> _Records shown_
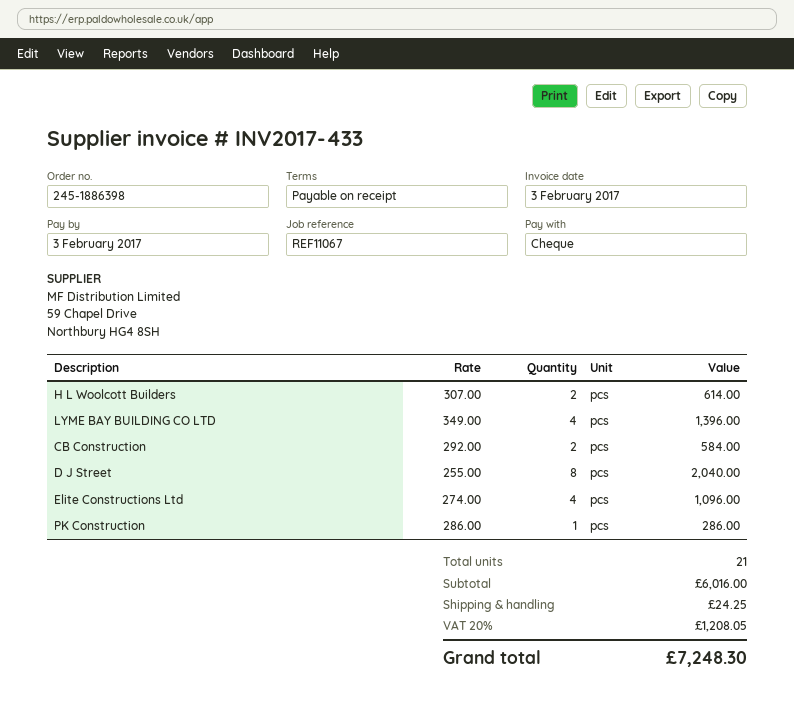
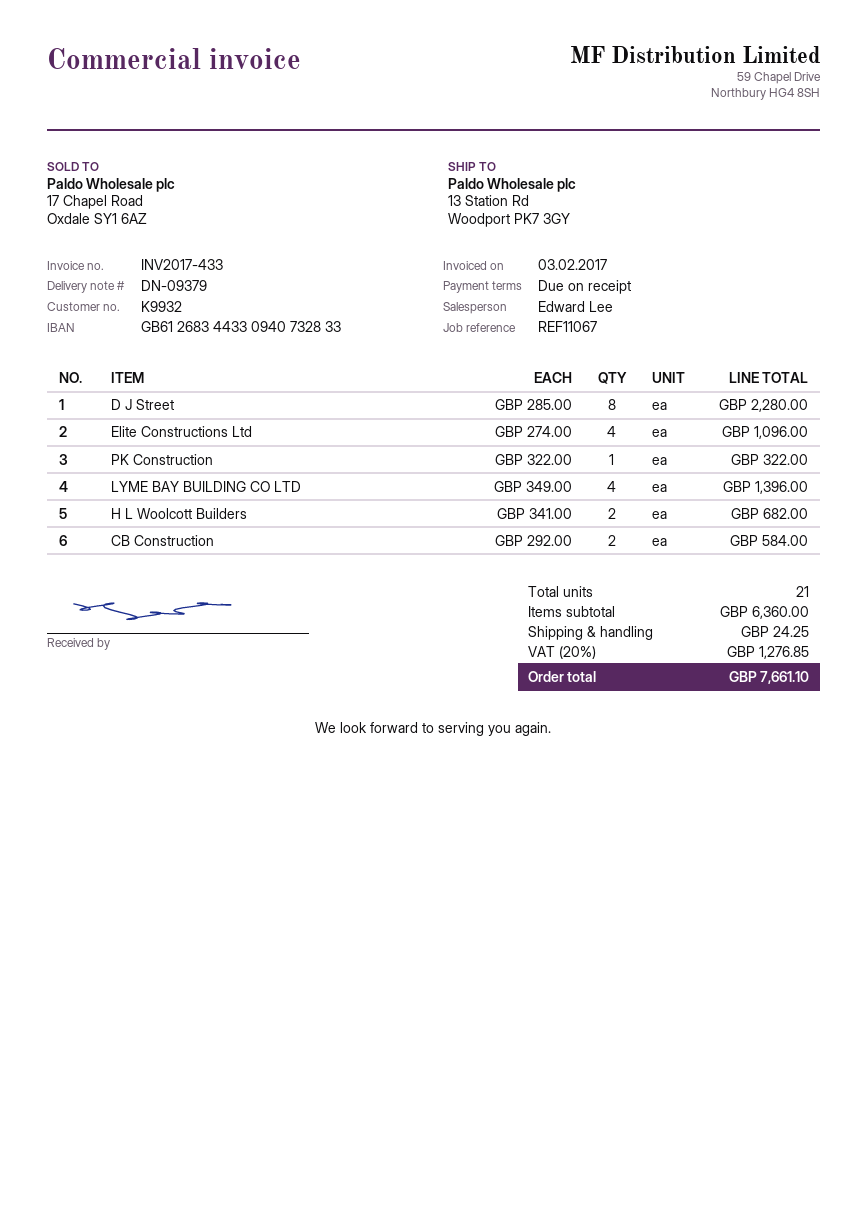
H L Woolcott Builders: 2 x 307.00 = 614.00 -> 2 x 341.00 = 682.00
D J Street: 8 x 255.00 = 2040.00 -> 8 x 285.00 = 2280.00
PK Construction: 1 x 286.00 = 286.00 -> 1 x 322.00 = 322.00
subtotal: 6016.00 -> 6360.00
tax: 20% = 1208.05 -> 20% = 1276.85
total: 7248.30 -> 7661.10

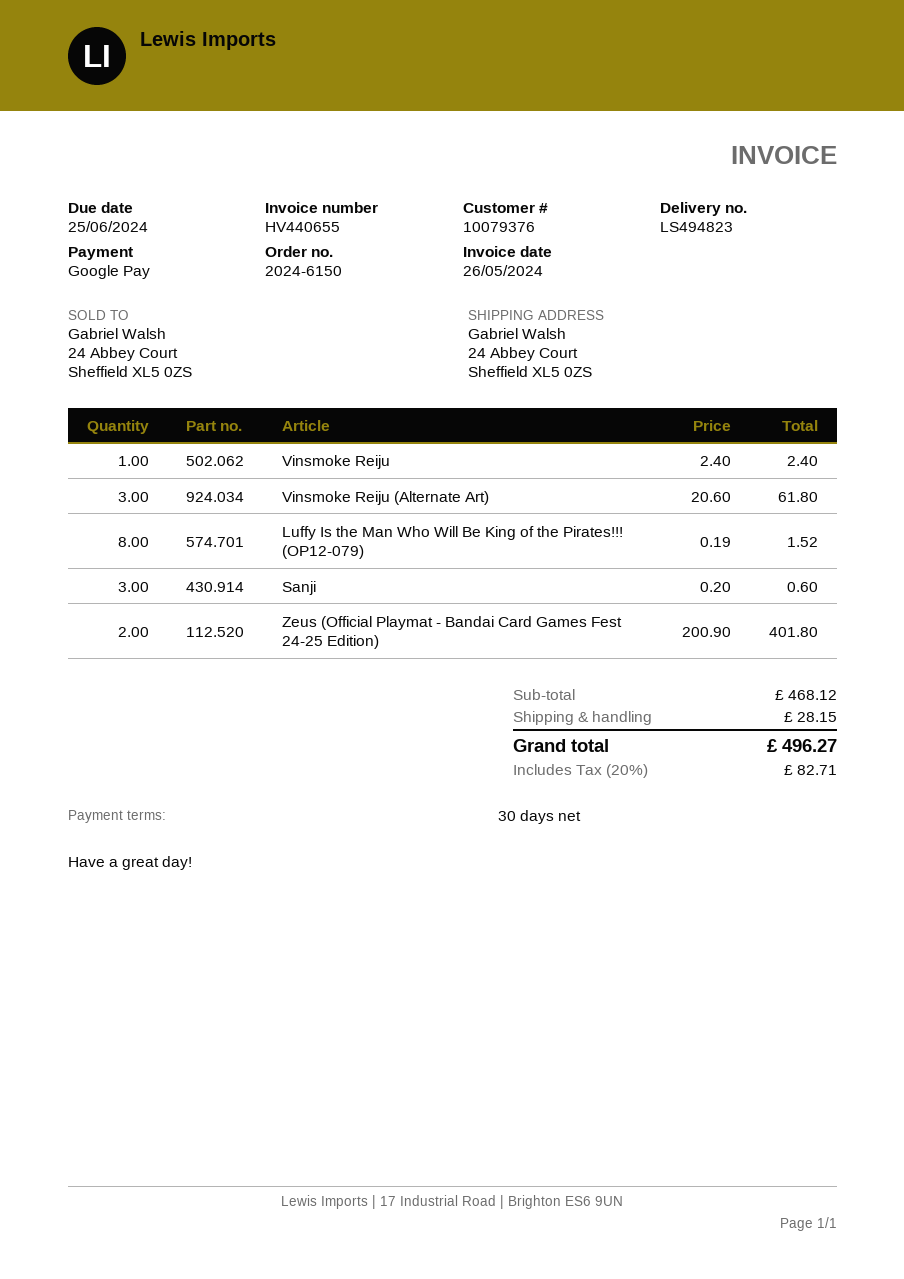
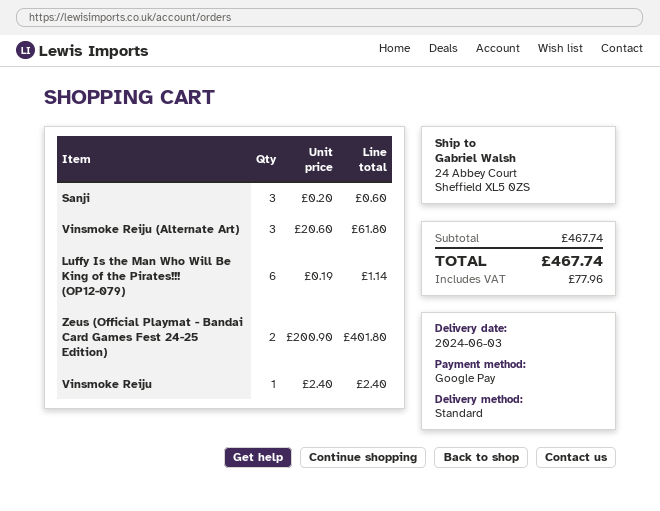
Luffy Is the Man Who Will Be King of the Pirates!!! (OP12-079): 8 x 0.19 = 1.52 -> 6 x 0.19 = 1.14
subtotal: 468.12 -> 467.74
shipping: 28.15 -> none
tax: 82.71 -> 77.96
total: 496.27 -> 467.74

> _Task statement_
Omit every picture while copying the listing above exactly.

> _Answer for the task_
H L Woolcott Builders: 2 x 307.00 = 614.00 -> 2 x 341.00 = 682.00
D J Street: 8 x 255.00 = 2040.00 -> 8 x 285.00 = 2280.00
PK Construction: 1 x 286.00 = 286.00 -> 1 x 322.00 = 322.00
subtotal: 6016.00 -> 6360.00
tax: 20% = 1208.05 -> 20% = 1276.85
total: 7248.30 -> 7661.10

Luffy Is the Man Who Will Be King of the Pirates!!! (OP12-079): 8 x 0.19 = 1.52 -> 6 x 0.19 = 1.14
subtotal: 468.12 -> 467.74
shipping: 28.15 -> none
tax: 82.71 -> 77.96
total: 496.27 -> 467.74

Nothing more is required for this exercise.